A normal pregnancy lasts about 40 weeks (the gestation period) from the start of the woman's last menstrual period. If a pregnancy lasts too long, a woman and her clinician may wish to stimulate the woman’s body to begin labour. This is called induction.
Babies may be at a greater risk of death, before or shortly after birth, after prolonged gestation. However, induction of labour may also have risks for mothers and their babies, especially if women are not ready to labour.
Current tests cannot predict whether babies would be better to stay inside their mother or whether labour should be induced to make the birth happen sooner. Many hospitals therefore have policies for how long pregnancies should continue.
This updated Cochrane systematic review examined whether inducing labour at or beyond 37 weeks' gestation, could reduce risks for the babies.
The authors identified 34 studies with more than 21,000 women that compared a policy to induce labour, usually after 41 completed weeks of gestation, with waiting for labour to start or waiting for a period before inducing labour, or both. The studies took place in Austria, Canada, China, India, Finland, Malaysia, Netherlands, Norway, Russia, Spain, Sweden, Thailand, Tunisia, Turkey, UK and USA.
There were fewer deaths of babies in hospitals that had a policy to induce labour after a certain time compared with waiting for labour to start naturally. There were fewer admissions to the intensive care nursery and fewer low Apgar scores at five minutes after birth (a simple health test for babies) in the induction groups compared with waiting.
Fewer caesarean births were required with induction compared with waiting, with similar rates for assisted vaginal birth, whether induced or not.
The authors did not find any clear differences between waiting for labour to start naturally compared with a policy to induce labour at or later than 37 weeks in: the risks of mothers having trauma to their perineum; bleeding after birth; the length of mothers' stay in hospital; breastfeeding; babies having early abnormal neurological function (encephalopathy); or birth trauma.
None of the trials provided information on postnatal depression or child development.
Certainty of the evidence
Most included studies were well conducted and well reported. The authors’ certainty (confidence) in the evidence is generally moderate to high.
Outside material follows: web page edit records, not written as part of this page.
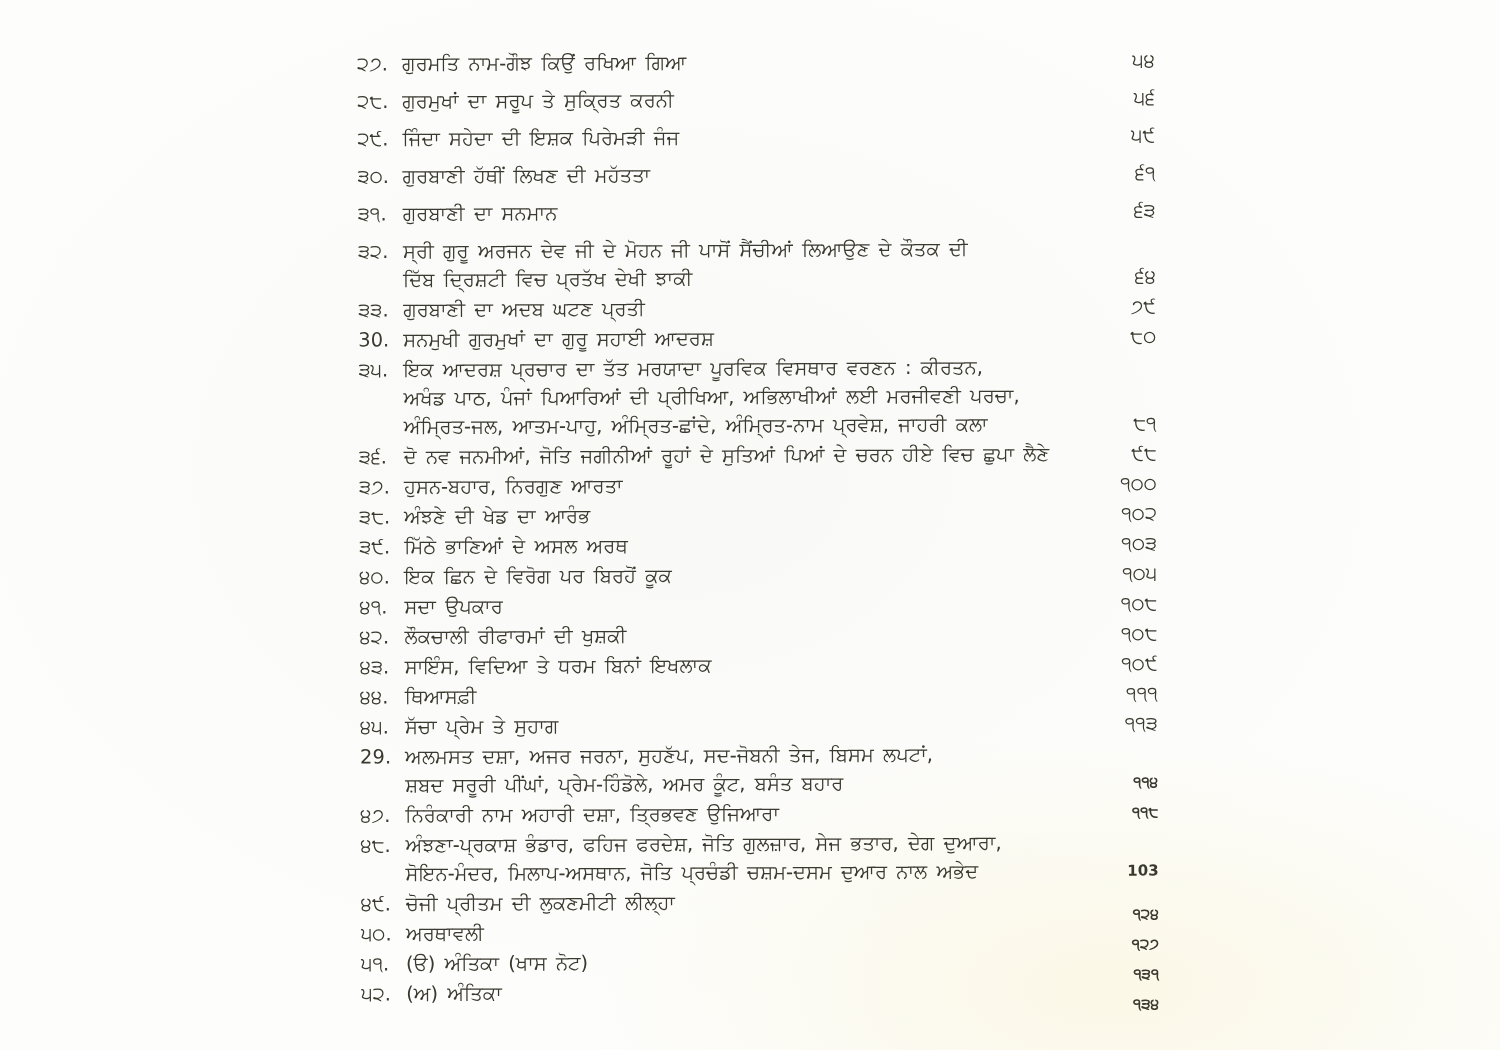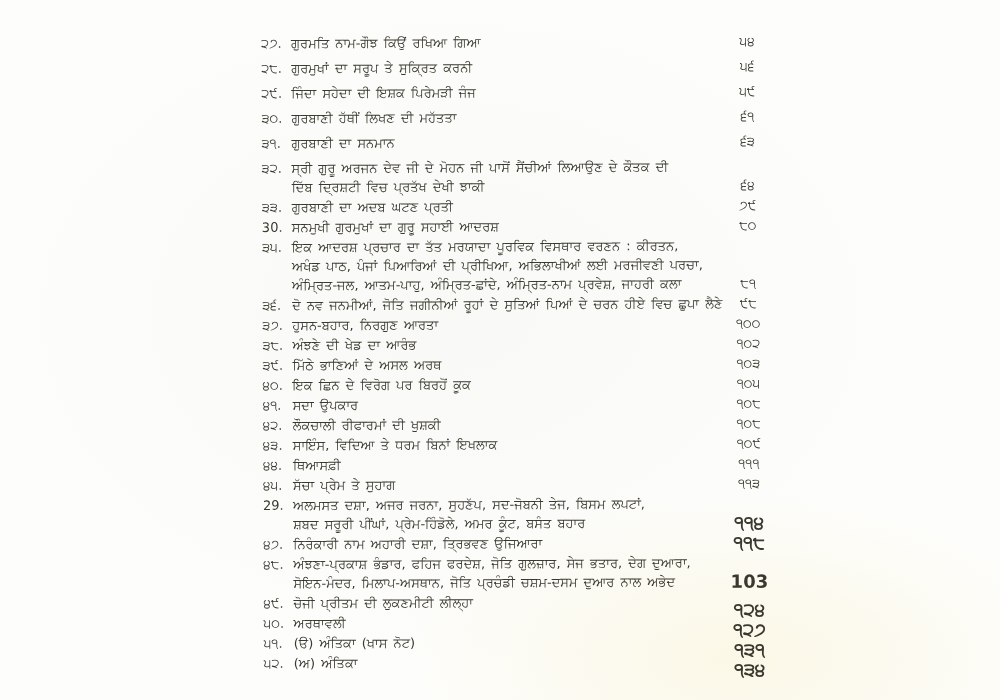"੨੭." .num { margin-left: 23px -> none }
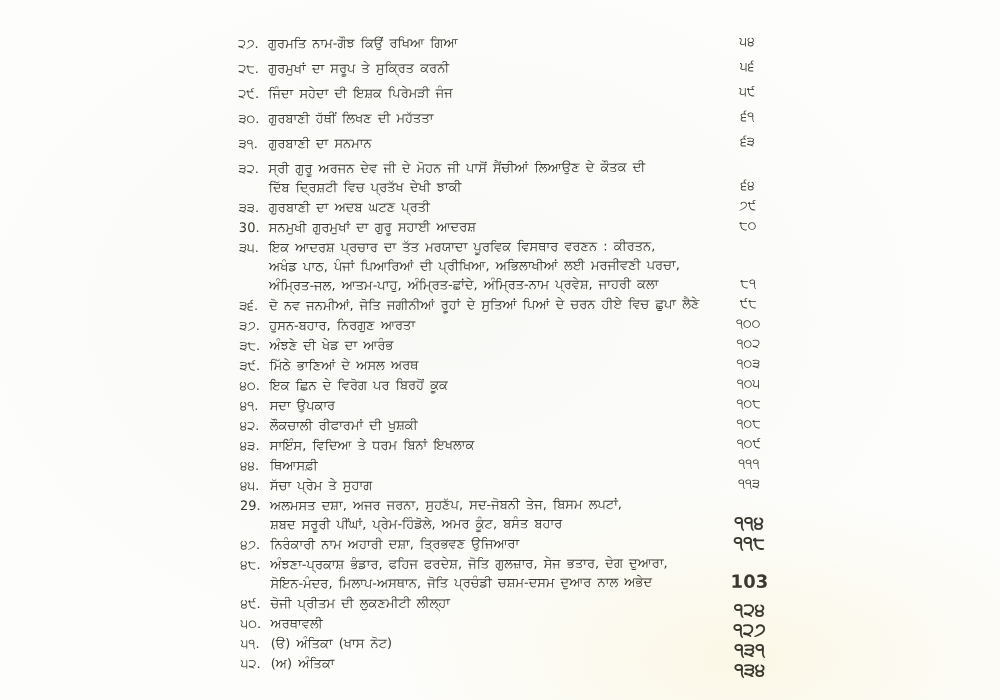"੫੪" .pg { text-align: center -> right }
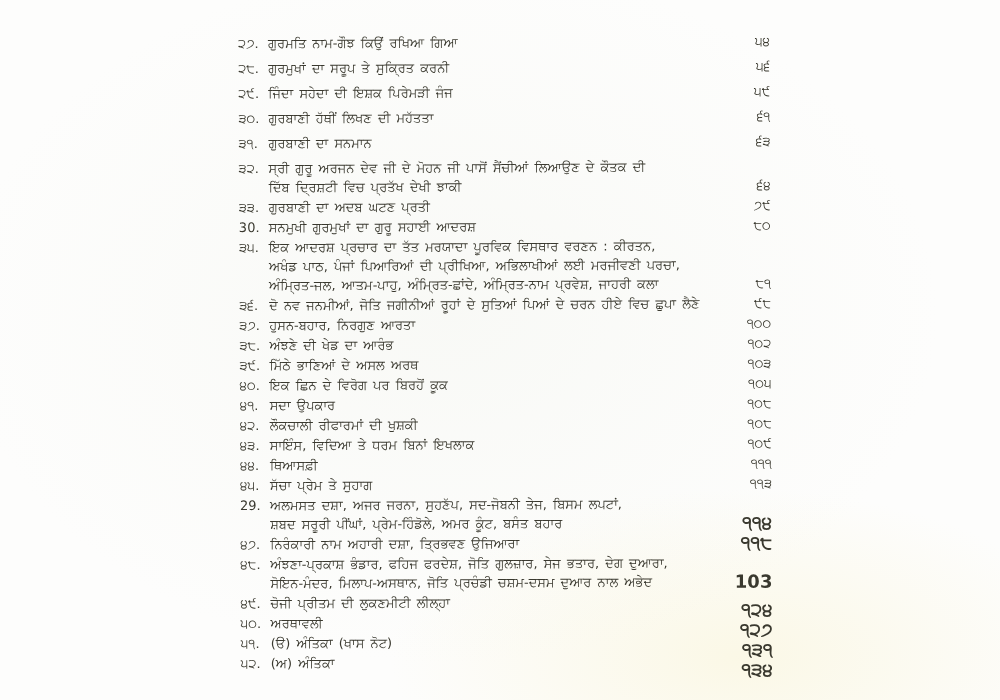"੧੧੪" .row:nth-child(n+20) .pg { font-size: 18px -> 10px }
Key message from this review
A policy of labour induction compared with waiting for labour to start is associated with fewer deaths of babies and fewer caesarean sections; with no clear difference in assisted vaginal births. While the optimal time for induction in low-risk women is not yet clear, offering women tailored counselling may help them to make an informed choice between induction of labour for pregnancies - particularly those continuing beyond 41 weeks – and waiting for labour to start naturally, or waiting a specified time before inducing labour. Counselling needs to ensure that women's values and preferences are discussed.
The review includes evidence published up to 17 July 2019.